▶ Assignment:
When you reach the line containing "- В заключение, Рути", begin copying, and keep copying each line exactly until the listing ends.

▶ Data supplied:
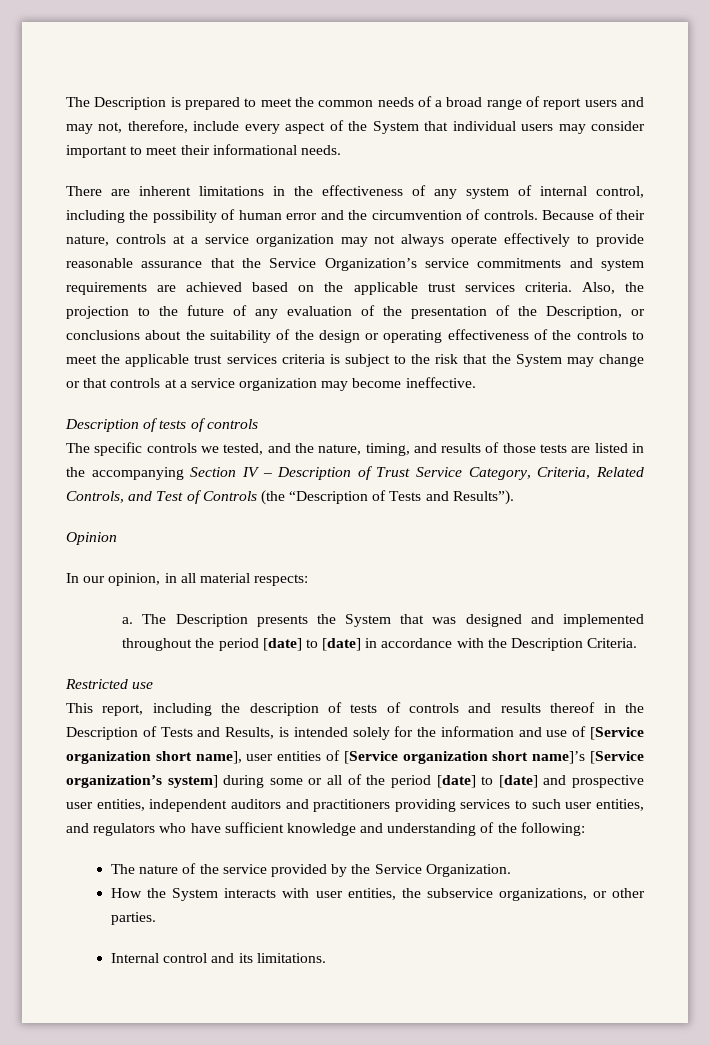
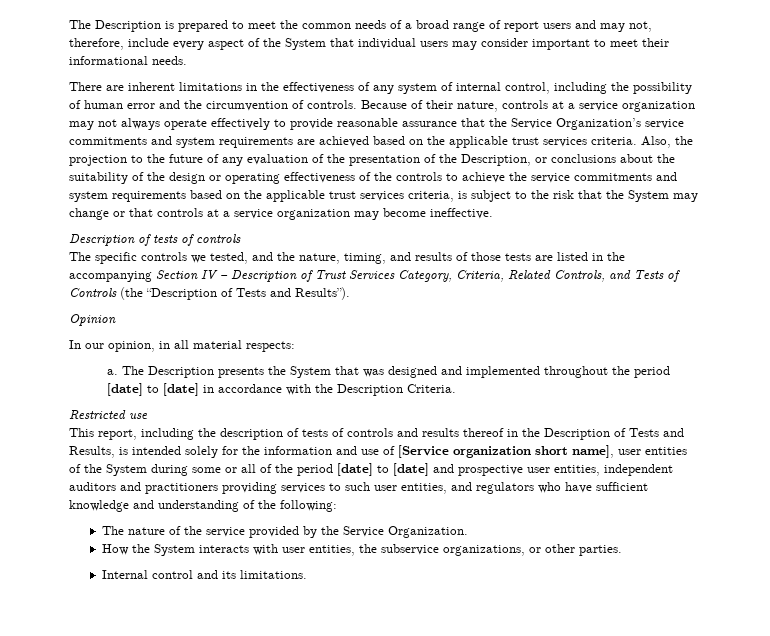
- Also, the projection to the future of any evaluation of the presentation of the Description, or conclusions about the suitability of the design or operating effectiveness of the controls to meet the applicable trust services criteria is subject to the risk that the System may change or that controls at a service organization may become ineffective.
+ Also, the projection to the future of any evaluation of the presentation of the Description, or conclusions about the suitability of the design or operating effectiveness of the controls to achieve the service commitments and system requirements based on the applicable trust services criteria, is subject to the risk that the System may change or that controls at a service organization may become ineffective.
- The specific controls we tested, and the nature, timing, and results of those tests are listed in the accompanying Section IV – Description of Trust Service Category, Criteria, Related Controls, and Test of Controls (the “Description of Tests and Results”).
+ The specific controls we tested, and the nature, timing, and results of those tests are listed in the accompanying Section IV – Description of Trust Services Category, Criteria, Related Controls, and Tests of Controls (the “Description of Tests and Results”).
- This report, including the description of tests of controls and results thereof in the Description of Tests and Results, is intended solely for the information and use of [Service organization short name], user entities of [Service organization short name]’s [Service organization’s system] during some or all of the period [date] to [date] and prospective user entities, independent auditors and practitioners providing services to such user entities, and regulators who have sufficient knowledge and understanding of the following:
+ This report, including the description of tests of controls and results thereof in the Description of Tests and Results, is intended solely for the information and use of [Service organization short name], user entities of the System during some or all of the period [date] to [date] and prospective user entities, independent auditors and practitioners providing services to such user entities, and regulators who have sufficient knowledge and understanding of the following:

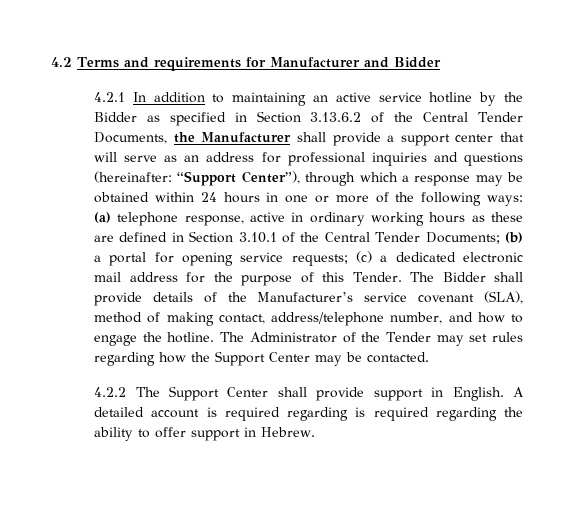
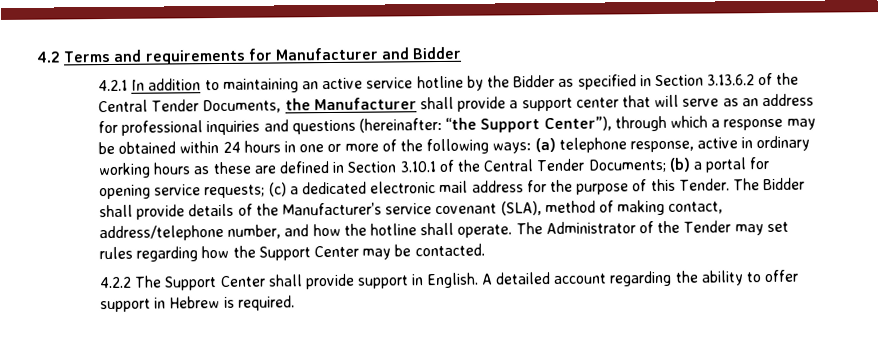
- “Support Center”), through which a response may be obtained within 24 hours in one or more of the following ways:
+ “the Support Center”), through which a response may be obtained within 24 hours in one or more of the following ways:
- The Bidder shall provide details of the Manufacturer’s service covenant (SLA), method of making contact, address/telephone number, and how to engage the hotline.
+ The Bidder shall provide details of the Manufacturer’s service covenant (SLA), method of making contact, address/telephone number, and how the hotline shall operate.
- A detailed account is required regarding is required regarding the ability to offer support in Hebrew.
+ A detailed account regarding the ability to offer support in Hebrew is required.

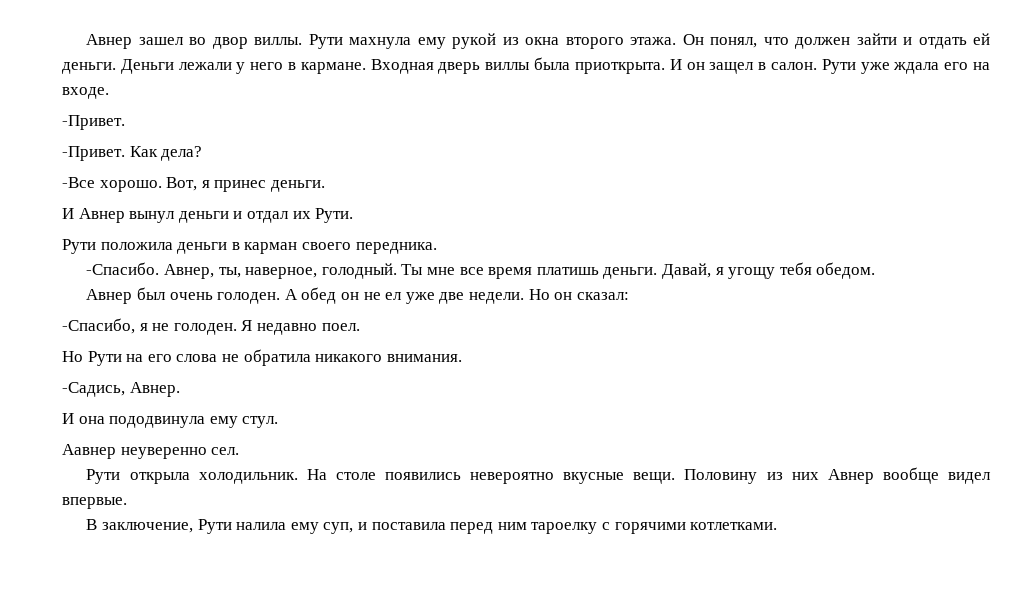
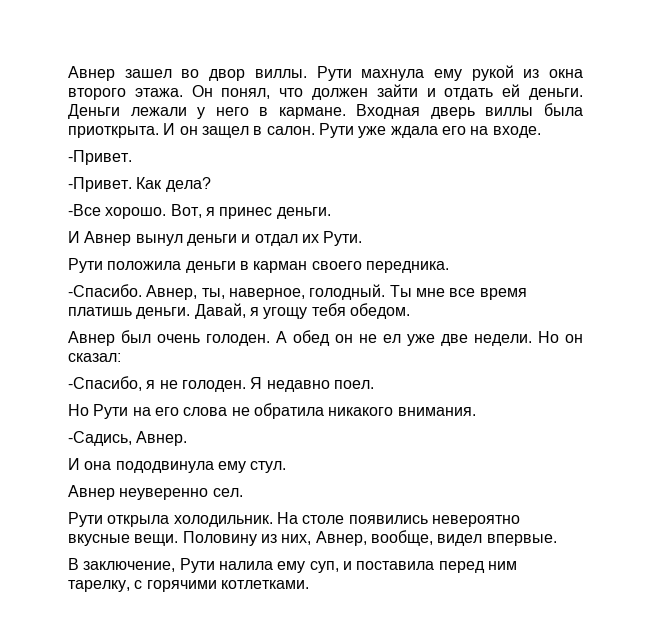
- Аавнер неуверенно сел.
+ Авнер неуверенно сел.
- Половину из них Авнер вообще видел впервые.
+ Половину из них, Авнер, вообще, видел впервые.
- В заключение, Рути налила ему суп, и поставила перед ним тароелку с горячими котлетками.
+ В заключение, Рути налила ему суп, и поставила перед ним тарелку, с горячими котлетками.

▶ Exercise response:
- В заключение, Рути налила ему суп, и поставила перед ним тароелку с горячими котлетками.
+ В заключение, Рути налила ему суп, и поставила перед ним тарелку, с горячими котлетками.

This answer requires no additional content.